PDIP usai Putusan MK: Kalau Tak Ada Mau Koalisi di Pilkada Jakarta, Kami Siap Sendirian
PDIP menyatakan kesiapannya melawan koalisi gemuk KIM plus dalam Pilkada Jakarta.
PDIP menyatakan kesiapannya melawan koalisi gemuk KIM plus dalam Pilkada Jakarta. Ketua DPP PDI Perjuangan, Deddy Sitorus mengatakan pihaknya juga mempertimbangkan sendirian mengusung calon Gubernur di Pilkada Jakarta.
"Kalau tidak ada yang berkenaan bersama-sama dengan kita, kami juga siap sendirian, kita akan berkoalisi dengan rakyat. Karena rakyat Jakarta ingin demokrasi ini digagah dan diberikan menu untuk memilih pilihan lebih dari satu," kata Deddy di kantornya, Selasa (20/8).
Deddy mengapresiasi putusan MK yang membolehkan partai politik mengusung calon kepala daerah meski tanpa memiliki kursi DPRD. Menurut dia, putusan itu mengembalikan prinsip gotong royong dalam Pemilu.
"Dalam konteks politik Indonesia dalam gotong royong itu jauh lebih bagus, tapi kita juga harus berpikir politik pasca pemilihan," jelas dia.
Sebelum putusan MK tersebut, Deddy menilai ada pihak yang memaksakan scenario melawan kotak kosong di Pilkada 2024. Namun hal itu tersebut pun pada akhirnya gugur dan bisa diminimalisir.
"Dengan putusan MK itu mudah-mudahan ada pasangan lain yang didukung selain dari penguasa dan kami pastikan PDI Perjuangan akan berlayar dengan rakyat Jakarta," tegas Deddy.
Putusan MK
MK mengabulkan sebagian gugatan dari Partai Buruh dan Partai Gelora terkait Undang-Undang Pilkada.

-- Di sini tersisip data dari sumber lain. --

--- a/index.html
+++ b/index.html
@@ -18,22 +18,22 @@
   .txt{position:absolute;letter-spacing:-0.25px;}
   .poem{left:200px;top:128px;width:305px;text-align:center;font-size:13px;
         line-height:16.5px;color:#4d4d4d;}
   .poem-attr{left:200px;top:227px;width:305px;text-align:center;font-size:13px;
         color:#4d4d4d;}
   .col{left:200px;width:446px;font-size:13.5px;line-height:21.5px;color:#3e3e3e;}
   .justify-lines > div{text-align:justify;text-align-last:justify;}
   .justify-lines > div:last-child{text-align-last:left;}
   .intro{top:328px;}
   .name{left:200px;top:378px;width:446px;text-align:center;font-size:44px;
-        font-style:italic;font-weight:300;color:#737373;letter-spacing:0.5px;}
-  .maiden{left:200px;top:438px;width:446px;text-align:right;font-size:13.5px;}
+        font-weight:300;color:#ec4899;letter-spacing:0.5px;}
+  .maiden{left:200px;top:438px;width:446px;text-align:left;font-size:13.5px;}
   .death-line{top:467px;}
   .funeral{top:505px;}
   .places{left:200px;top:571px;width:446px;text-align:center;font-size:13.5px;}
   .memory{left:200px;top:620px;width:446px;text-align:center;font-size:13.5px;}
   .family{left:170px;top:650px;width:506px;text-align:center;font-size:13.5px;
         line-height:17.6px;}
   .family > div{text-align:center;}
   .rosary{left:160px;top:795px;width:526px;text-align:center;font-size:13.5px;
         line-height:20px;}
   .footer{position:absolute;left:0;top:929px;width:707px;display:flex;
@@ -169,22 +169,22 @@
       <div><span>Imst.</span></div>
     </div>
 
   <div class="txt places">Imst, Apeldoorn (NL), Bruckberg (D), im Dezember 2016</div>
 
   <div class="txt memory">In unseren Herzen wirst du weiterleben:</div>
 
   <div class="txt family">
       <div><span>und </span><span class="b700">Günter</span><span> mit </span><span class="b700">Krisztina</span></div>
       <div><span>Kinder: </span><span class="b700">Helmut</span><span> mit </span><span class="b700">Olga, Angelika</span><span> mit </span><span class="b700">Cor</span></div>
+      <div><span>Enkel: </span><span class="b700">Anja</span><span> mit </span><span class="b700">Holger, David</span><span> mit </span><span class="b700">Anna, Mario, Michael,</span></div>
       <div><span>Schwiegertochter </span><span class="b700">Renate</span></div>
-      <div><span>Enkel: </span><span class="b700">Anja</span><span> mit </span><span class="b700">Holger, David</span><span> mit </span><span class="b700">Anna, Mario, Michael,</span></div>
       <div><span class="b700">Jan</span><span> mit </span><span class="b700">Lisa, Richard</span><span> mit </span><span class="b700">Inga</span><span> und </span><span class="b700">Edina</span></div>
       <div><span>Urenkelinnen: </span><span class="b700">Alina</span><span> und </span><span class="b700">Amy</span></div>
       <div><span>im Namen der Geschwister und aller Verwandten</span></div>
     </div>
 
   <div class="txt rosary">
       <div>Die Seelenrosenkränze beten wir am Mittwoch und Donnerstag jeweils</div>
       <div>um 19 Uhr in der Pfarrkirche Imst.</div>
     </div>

Hasilnya, sebuah partai atau gabungan partai politik dapat mengajukan calon kepala daerah meski tidak punya kursi DPRD. Tentunya dengan syarat tertentu.
Putusan atas perkara Nomor 60/PUU-XXII/2024 tersebut telah dibacakan majelis hakim dalam sidang di Gedung MK, Jakarta Pusat, Selasa (20/8/2024). MK menyatakan, Pasal 40 ayat (3) Undang-Undang Pilkada inkonstitusional.
Adapun isi Pasal 40 ayat (3) Undang-Undang Pilkada adalah, "Dalam hal Partai Politik atau gabungan Partai Politik mengusulkan pasangan calon menggunakan ketentuan memperoleh paling sedikit 25 persen dari akumulasi perolehan suara sah sebagaimana dimaksud pada ayat (1), ketentuan itu hanya berlaku untuk Partai Politik yang memperoleh kursi di Dewan Perwakilan Rakyat Daerah."
Hakim Mahkamah Konstitusi Enny Nurbaningsih menyampaikan, esensi dari Pasal tersebut sebenarnya sama dengan Pasal 59 ayat (1) Undang-Undang 32 Tahun 2004 yang telah dinyatakan inkonstitusional sebelumnya.
"Pasal 40 ayat (3) UU 10 Tahun 2016 telah kehilangan pijakan dan tidak ada relevansinya untuk dipertahankan, sehingga harus pula dinyatakan bertentangan dengan Undang-Undang Dasar Negara Republik Indonesia tahun 1945," tutur Enny dalam persidangan.